Karl Rove, the former Bush White House adviser, says the McCain camp had planned to publicize Bristol Palin's pregnancy all along. "They have to. . . . By election day she'll be seven months pregnant," Rove says. With Hurricane Gustav dominating the news, he adds, Monday "was a reasonably good day to do it."
The controversy erupted as a debate was taking shape over whether some media criticism of Palin's limited government experience has been sexist. Liberal radio host Ed Schultz was telling listeners Monday that Palin was an "empty pantsuit" who had set off a "bimbo alert." Shortly afterward, the pregnancy statement was released and, without missing a beat, Schultz said her daughter's situation was relevant because the governor is a champion of moral values.
But a liberal reader posting on Salon under the name Redstocking Grandma denounced the pregnancy allegations: "This is just creepy; it feels stalkerish." What some Democratic supporters were doing, she said, is "revolting."
While the Web can serve as an incubator for unsubstantiated charges, it also tends to be self-correcting. Another Daily Kos contributor late Sunday unearthed a photo from earlier this year in which the governor looks quite pregnant.
Moulitsas says he doesn't know who the anonymous ArcXIX is -- his contributors decide whether to identify themselves -- but that his site also disclosed that Palin was once a member of the Alaskan Independence Party, which has pushed for a vote on seceding from the United States. That was confirmed Monday by ABC News.
"Our people are doing the vetting. Even if some of it is hitting dead ends, other ones are striking direct hits," Moulitsas says.

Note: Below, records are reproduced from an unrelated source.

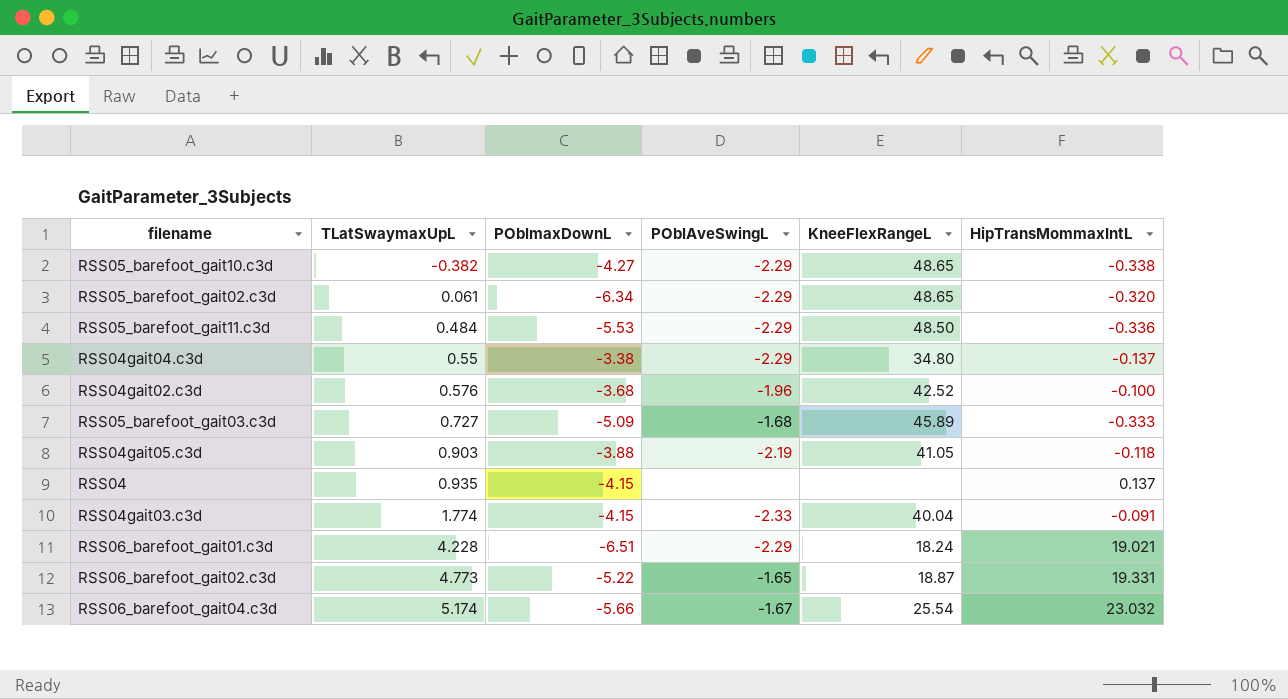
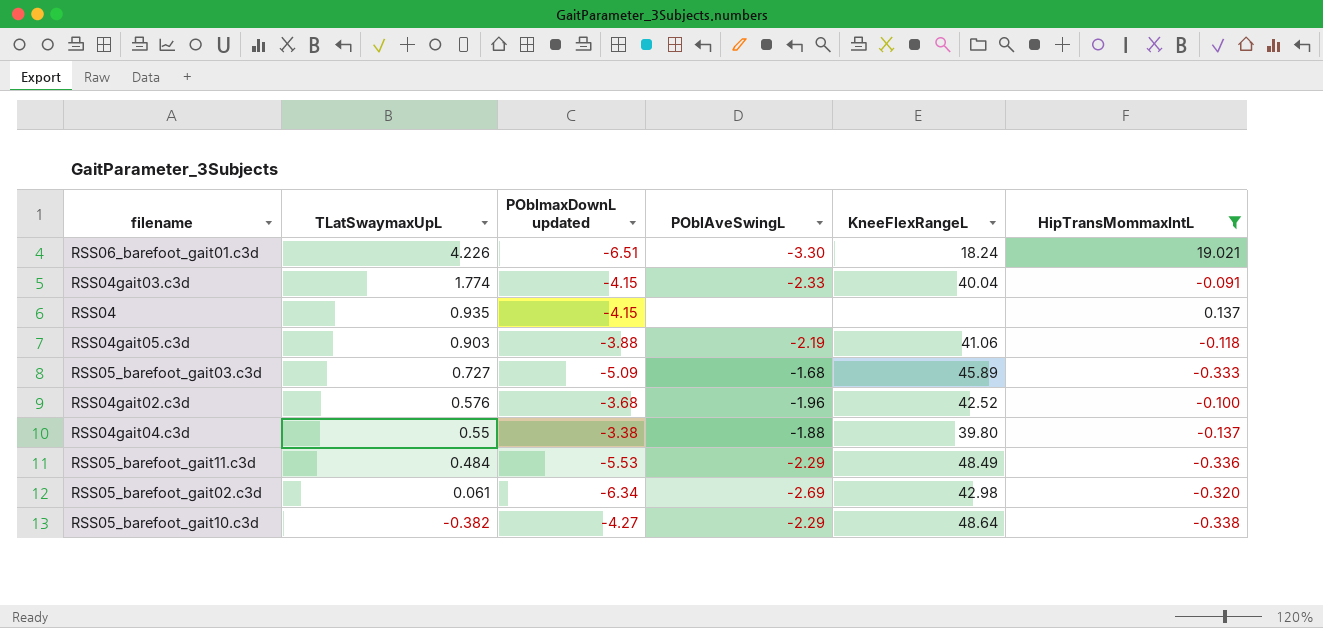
filter: none -> HipTransMommaxIntL <= 19.021
row order: TLatSwaymaxUpL ascending -> TLatSwaymaxUpL descending
column name: POblmaxDownL -> POblmaxDownL updated
RSS06_barefoot_gait01.c3d | TLatSwaymaxUpL: 4.228 -> 4.226
RSS06_barefoot_gait01.c3d | POblAveSwingL: -2.29 -> -3.30
RSS04gait05.c3d | KneeFlexRangeL: 41.05 -> 41.06
RSS04gait04.c3d | POblAveSwingL: -2.29 -> -1.88
RSS04gait04.c3d | KneeFlexRangeL: 34.80 -> 39.80
RSS05_barefoot_gait11.c3d | KneeFlexRangeL: 48.50 -> 48.49
RSS05_barefoot_gait02.c3d | POblAveSwingL: -2.29 -> -2.69
RSS05_barefoot_gait02.c3d | KneeFlexRangeL: 48.65 -> 42.98
RSS05_barefoot_gait10.c3d | KneeFlexRangeL: 48.65 -> 48.64

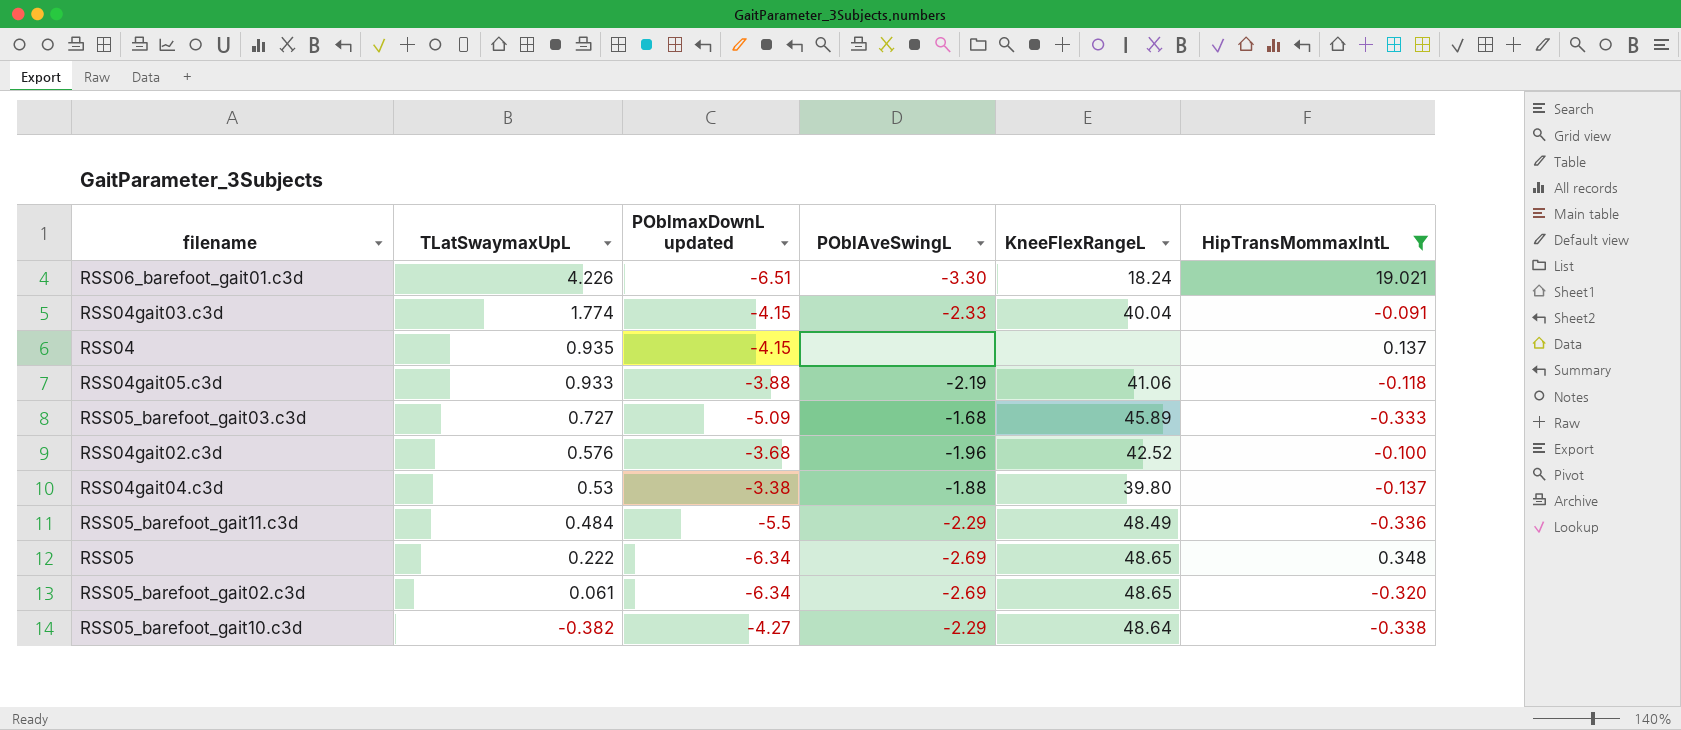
RSS04gait05.c3d | TLatSwaymaxUpL: 0.903 -> 0.933
RSS04gait04.c3d | TLatSwaymaxUpL: 0.55 -> 0.53
RSS05_barefoot_gait11.c3d | POblmaxDownL updated: -5.53 -> -5.5
row RSS05: none -> 0.222 | -6.34 | -2.69 | 48.65 | 0.348
RSS05_barefoot_gait02.c3d | KneeFlexRangeL: 42.98 -> 48.65

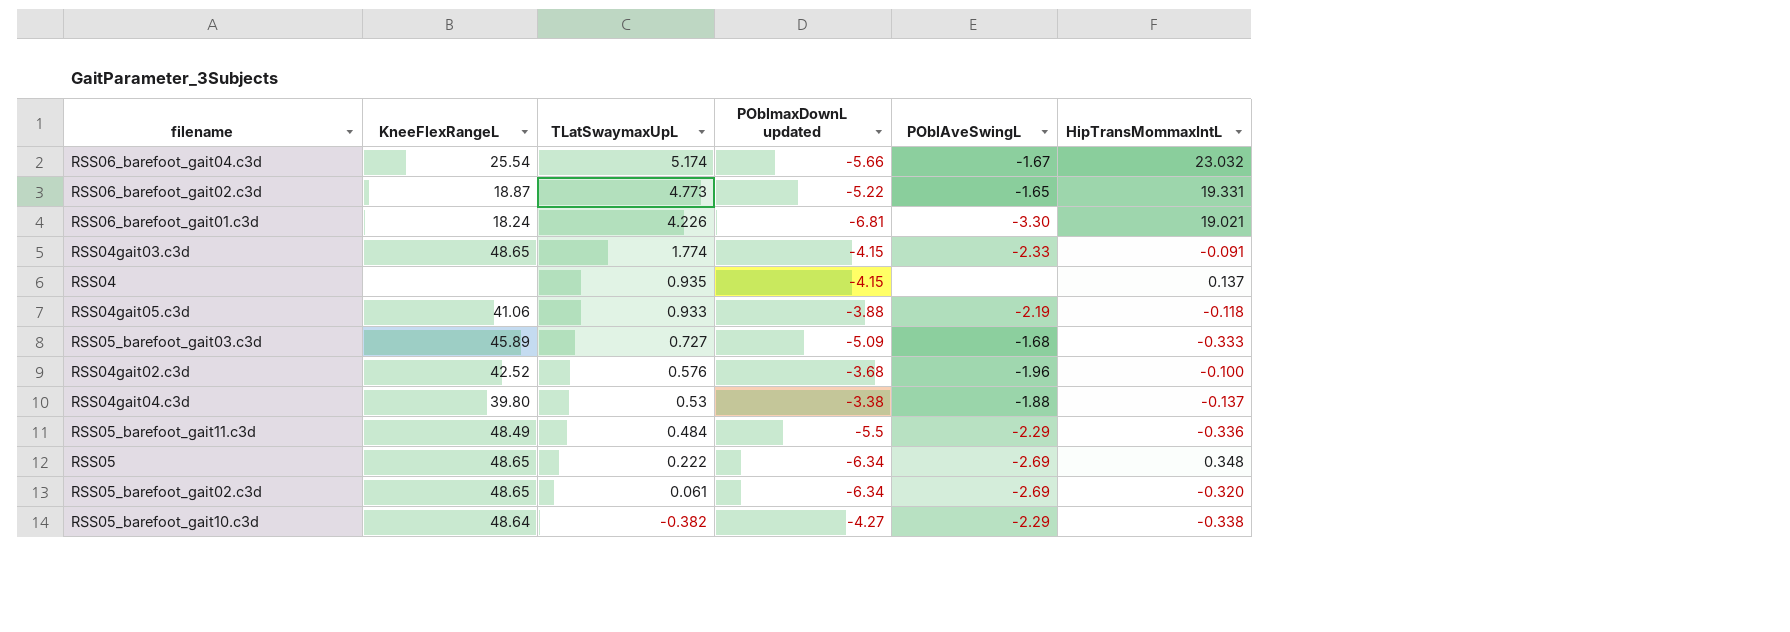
filter: HipTransMommaxIntL <= 19.021 -> none
column KneeFlexRangeL | position: 5 -> 2
RSS06_barefoot_gait01.c3d | POblmaxDownL updated: -6.51 -> -6.81
RSS04gait03.c3d | KneeFlexRangeL: 40.04 -> 48.65

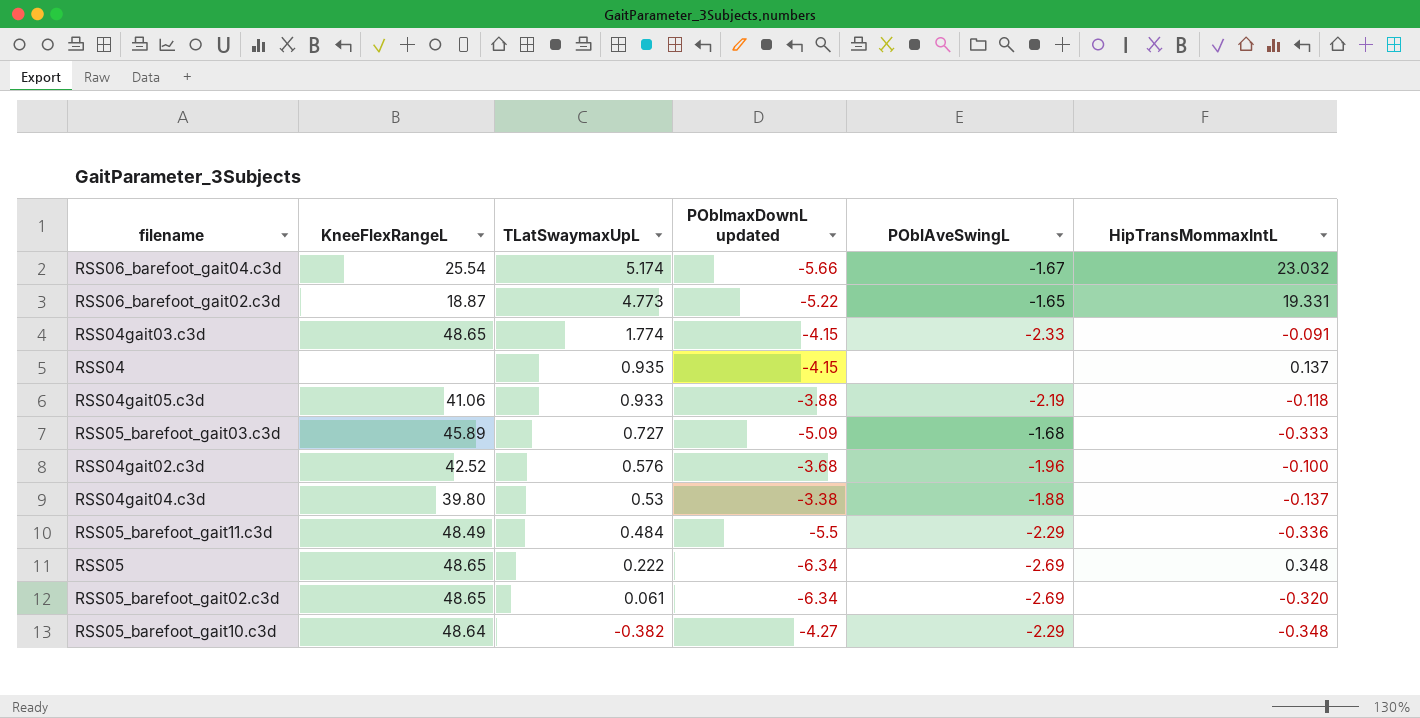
row RSS06_barefoot_gait01.c3d: 18.24 | 4.226 | -6.81 | -3.30 | 19.021 -> none
RSS05_barefoot_gait10.c3d | HipTransMommaxIntL: -0.338 -> -0.348

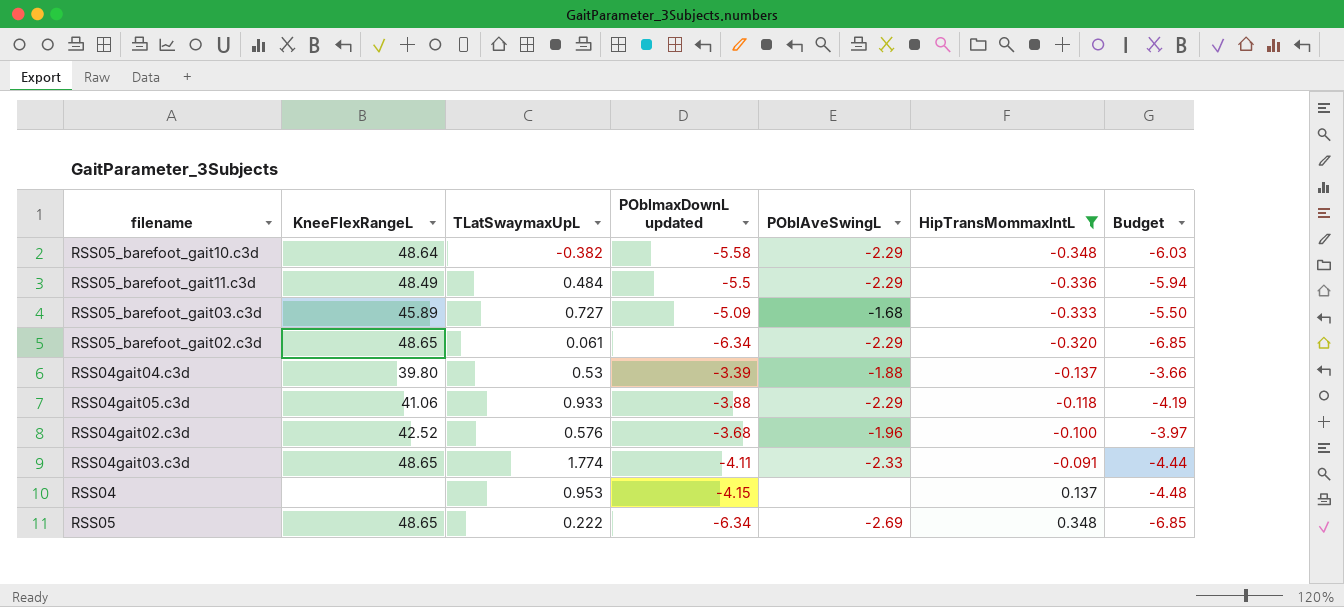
filter: none -> HipTransMommaxIntL <= 0.348
row order: TLatSwaymaxUpL descending -> HipTransMommaxIntL ascending
column Budget | formula: none -> [POblmaxDownL updated] * 1.08
RSS05_barefoot_gait10.c3d | POblmaxDownL updated: -4.27 -> -5.58
RSS05_barefoot_gait02.c3d | POblAveSwingL: -2.69 -> -2.29
RSS04gait04.c3d | POblmaxDownL updated: -3.38 -> -3.39
RSS04gait05.c3d | POblAveSwingL: -2.19 -> -2.29
RSS04gait03.c3d | POblmaxDownL updated: -4.15 -> -4.11
RSS04 | TLatSwaymaxUpL: 0.935 -> 0.953

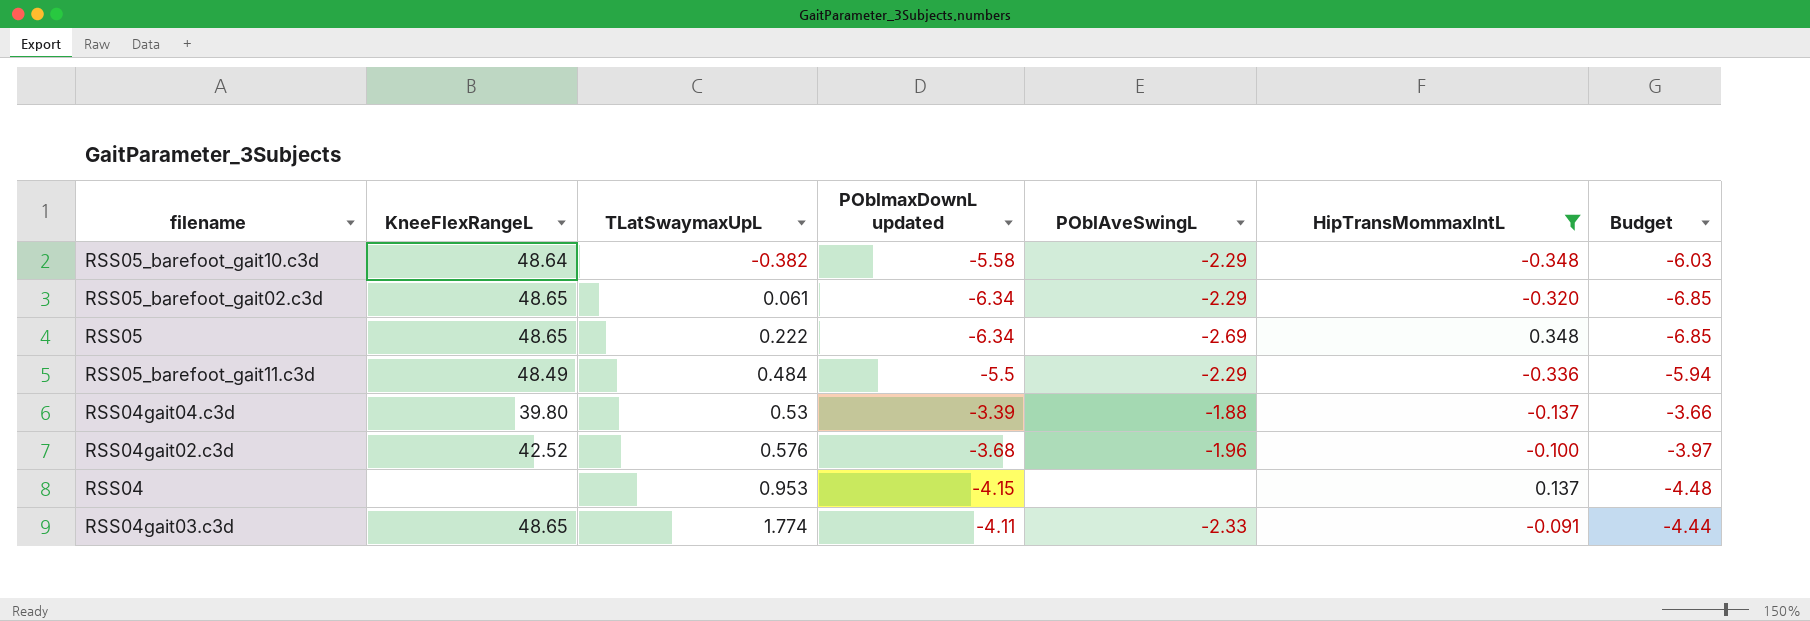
row order: HipTransMommaxIntL ascending -> TLatSwaymaxUpL ascending
row RSS05_barefoot_gait03.c3d: 45.89 | 0.727 | -5.09 | -1.68 | -0.333 | -5.50 -> none
row RSS04gait05.c3d: 41.06 | 0.933 | -3.88 | -2.29 | -0.118 | -4.19 -> none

His role, he adds, "is to sit back and let the citizen journalists do their job, and I amplify the stuff that shakes out."
http://www.washingtonpost.com/wp-dyn/content/article/2008/09/01/AR2008090102983_pf.html
Shoey
09-02-2008, 03:38 PM
Politico's Carrie Budoff Brown reports: At a press avail in Monroe, Mich., Barack Obama on Palin: "Back off these kinds of stories."
"I have said before and I will repeat again: People's families are off limits," Obama said. "And people's children are especially off-limits. This shouldn't be part of our politics. It has no relevance to Gov. Palin's performance as a governor or her potential performance as a vice president. So I would strongly urge people to back off these kinds of stories. You know my mother had me when she was 18 and how a family deals with issues and teenage children, that shouldn’t be a topic of our politics."
On charges that his campaign has stoked the story via liberal blogs:
"I am offended by that statement. There is no evidence at all that any of this involved us," he said. "Our people were not involved in any way in this, and they will not be. And if I thought there was somebody in my campaign who was involved in something like that, they would be fired."